Vom Ethos der Werkdienlichkeit und Werktreue
Fränkische Nachrichten, 05. Januar 2015
Thomas Hess
 

Abschluss der Museumskonzertsaison: Pianistin Angelika Nebel spielte Klavierbearbeitungen von Kompositionen Johann Sebastian Bachs.

Den mehr als 40 Jahre währenden Einsatz des Ehepaars Heidi und Günther Deeg bei der Organisation der Museumskonzerte würdigte Gernot-Uwe Dziallas, Vorsitzender des Vereins Deutschordensmuseum in einer kleinen Dankesansprache zu Beginn des traditionellen Abschlusskonzerts der letztjährigen Museumskonzertsaison. Als ihre Nachfolgerin stellte sich Helga Tomppert, bis vor kurzem Leiterin des Landwirtschaftsamtes, den Anwesenden vor.

In einer nicht ganz so gut wie gewöhnlich besuchten Vorstellung im Roten Saal sorgte dann Pianistin Angelika Nebel unter dem Motto "..von Schatten und Licht" für einen sehr besinnlichen musikalischen Jahresausklang mit einer anrührend spirituellen Note. Auf ihrem Programm standen insgesamt acht spätere Klavierbearbeitungen von Kompositionen Johann-Sebastian Bachs, Arien, Choräle, Fugen und Sonatensätze, ergänzt durch zwei dreisätzige Sonaten von Joseph Haydn, jeweils versehen mit kurzen Einführungen der Pianistin.
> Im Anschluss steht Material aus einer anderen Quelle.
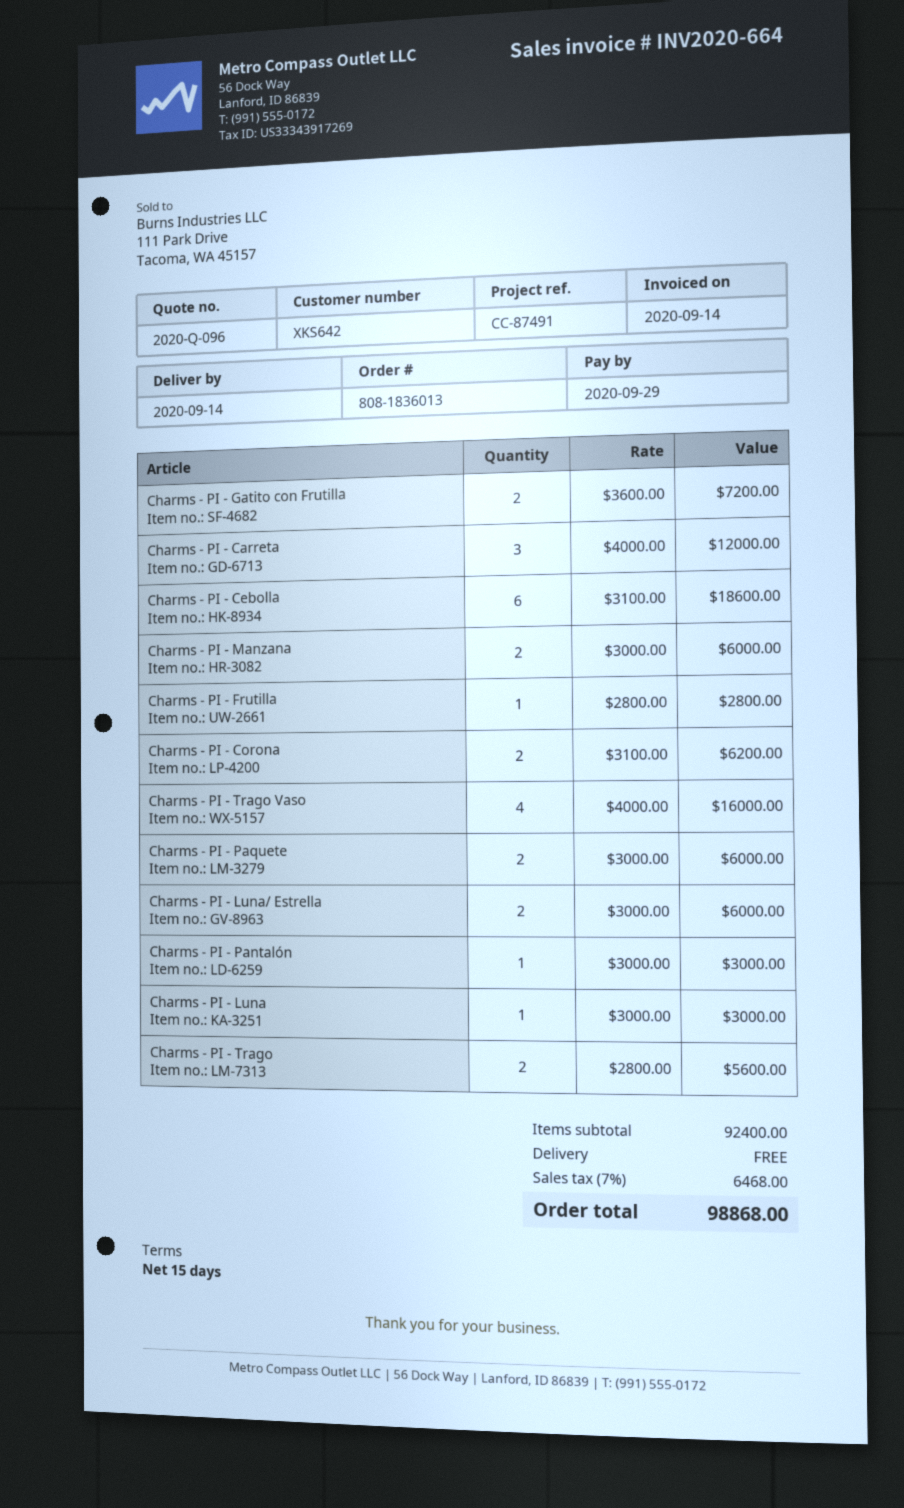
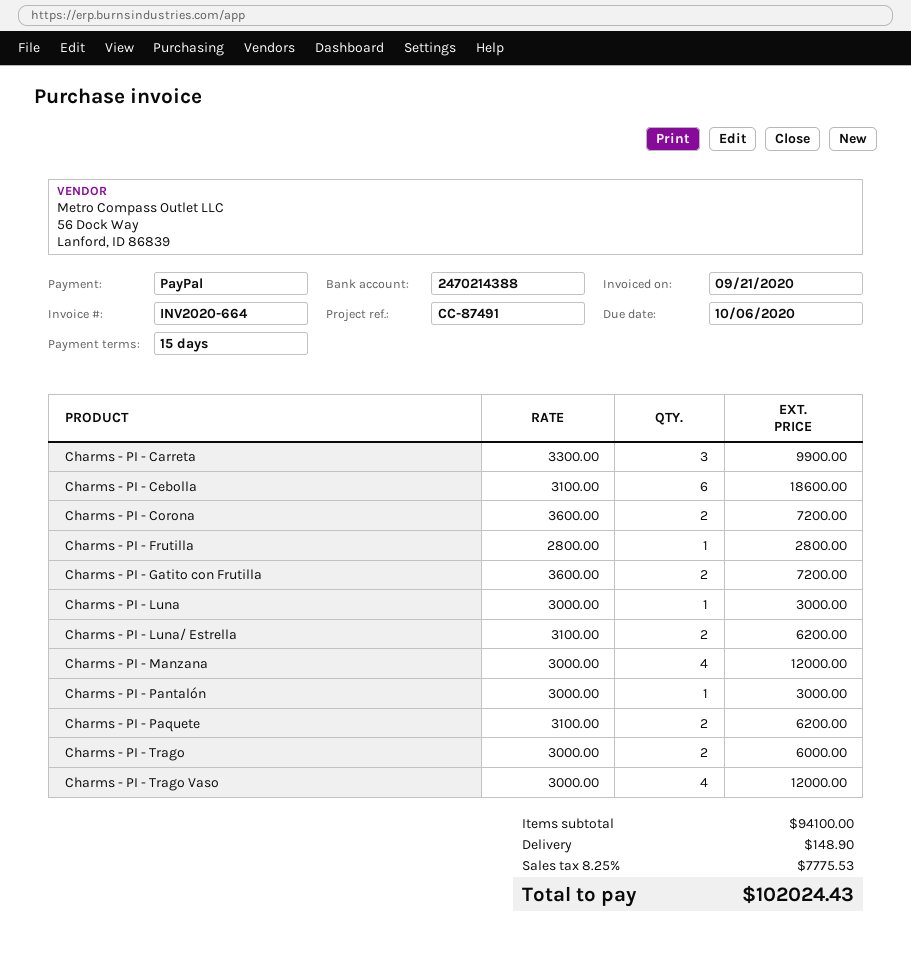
invoice date: 2020-09-14 -> 2020-09-21
due date: 2020-09-29 -> 2020-10-06
Charms - PI - Carreta: 3 x 4000.00 = 12000.00 -> 3 x 3300.00 = 9900.00
Charms - PI - Manzana: 2 x 3000.00 = 6000.00 -> 4 x 3000.00 = 12000.00
Charms - PI - Corona: 2 x 3100.00 = 6200.00 -> 2 x 3600.00 = 7200.00
Charms - PI - Trago Vaso: 4 x 4000.00 = 16000.00 -> 4 x 3000.00 = 12000.00
Charms - PI - Paquete: 2 x 3000.00 = 6000.00 -> 2 x 3100.00 = 6200.00
Charms - PI - Luna/ Estrella: 2 x 3000.00 = 6000.00 -> 2 x 3100.00 = 6200.00
Charms - PI - Trago: 2 x 2800.00 = 5600.00 -> 2 x 3000.00 = 6000.00
subtotal: 92400.00 -> 94100.00
shipping: 0.00 -> 148.90
tax: 7% = 6468.00 -> 8.25% = 7775.53
total: 98868.00 -> 102024.43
Angelika Nebel erwies sich dabei als eine überaus engagierte, aussagekräftige und hingebungsvolle Interpretin ihrer Vorlagen, speziell mit einer deutlichen Affinität zum Idiom von Barock und (Wiener) Klassik, dazu mit einer auf der Grundlage einer soliden, den Text sorgfältig artikulierenden Technik das Wesentliche, den innersten Kern der musikalischen Aussage herausarbeitend. Als Interpretin pflegt sie eine Haltung, die von einem heutzutage fast schon altmodisch anmutenden Ethos der Werktreue und Werkdienlichkeit geprägt ist.

Dies konnte man als Beispiel der Bach-Bearbeitungen eingangs in der Arien-Transkription von "Bist Du bei mir" (bearbeitet von E. R. Warren) erleben, die in feierlich gemessenem Tempo gleichsam zelebriert wurde, in der intensiv ausgeloteten Architektonik der ursprünglich für Orgel geschriebenen Fuge g-moll BWV 578 (Bearbeitung Arthur Briskier), die nach der Pause in "Wir glauben all' einen Gott" (Bearbeitung von Carl Tausig) ihre imponierend majestätische Entsprechung fand.

Im schlichten und ergreifenden, sehr langsam gespielten Choral "Das alte Jahr vergangen ist" fand das künstlerische Ethos der Interpretin vielleicht seinen sinnfälligsten Ausdruck.

Ganz auf die spirituelle Aussage hin ausgerichtet erschien auch eine Bach-Eigentranskription der Pianistin "Ich ruf zu Dir, Herr Jesus Christ" oder das bekannte Kirchenlied "Was Gott tut, das ist wohlgetan"(Bearbeitung Herbert Murrill). Die - wenn man so will - "weltlichen" Aspekte dieses Jahresabschlusskonzerts mit Angelika Nebel kamen jedoch auch nicht ganz zu kurz: In Form des zärtlichen Siciliano-Satzes aus Bachs Sonate für Flöte und Cembalo BWV 1031 oder in einer Klavierbearbeitung (Walter Rummel) der munter-temperamentvollen Arie "Zum Tanze, zum Sprunge" aus der Kantate BWV 201 und in den zwei dreisätzigen Sonaten e-moll bzw. c-moll) von Joseph Haydn, für die Pianistin ein bis heute in seiner Bedeutung noch immer unterschätzter Komponist.

Die formale Experimentierfreude und der unerschöpfliche Ideenreichtum, die Balance zwischen gedanklicher Tiefe und verhaltener Emotion bei diesem frühesten Wiener Klassiker standen dabei im Mittelpunkt ihrer Interpretationen, die auf Selbstdarstellung verzichteten und dieses Jahresabschlusskonzert auch zu einer Art von unaufdringlicher Lehrstunde für ein (hoffentlich) bereitwilliges Publikum werden ließen.

Für den herzlichen Beifall gab's als Zugabe nochmal eine Bach-Transkription "Schafe können sicher weiden".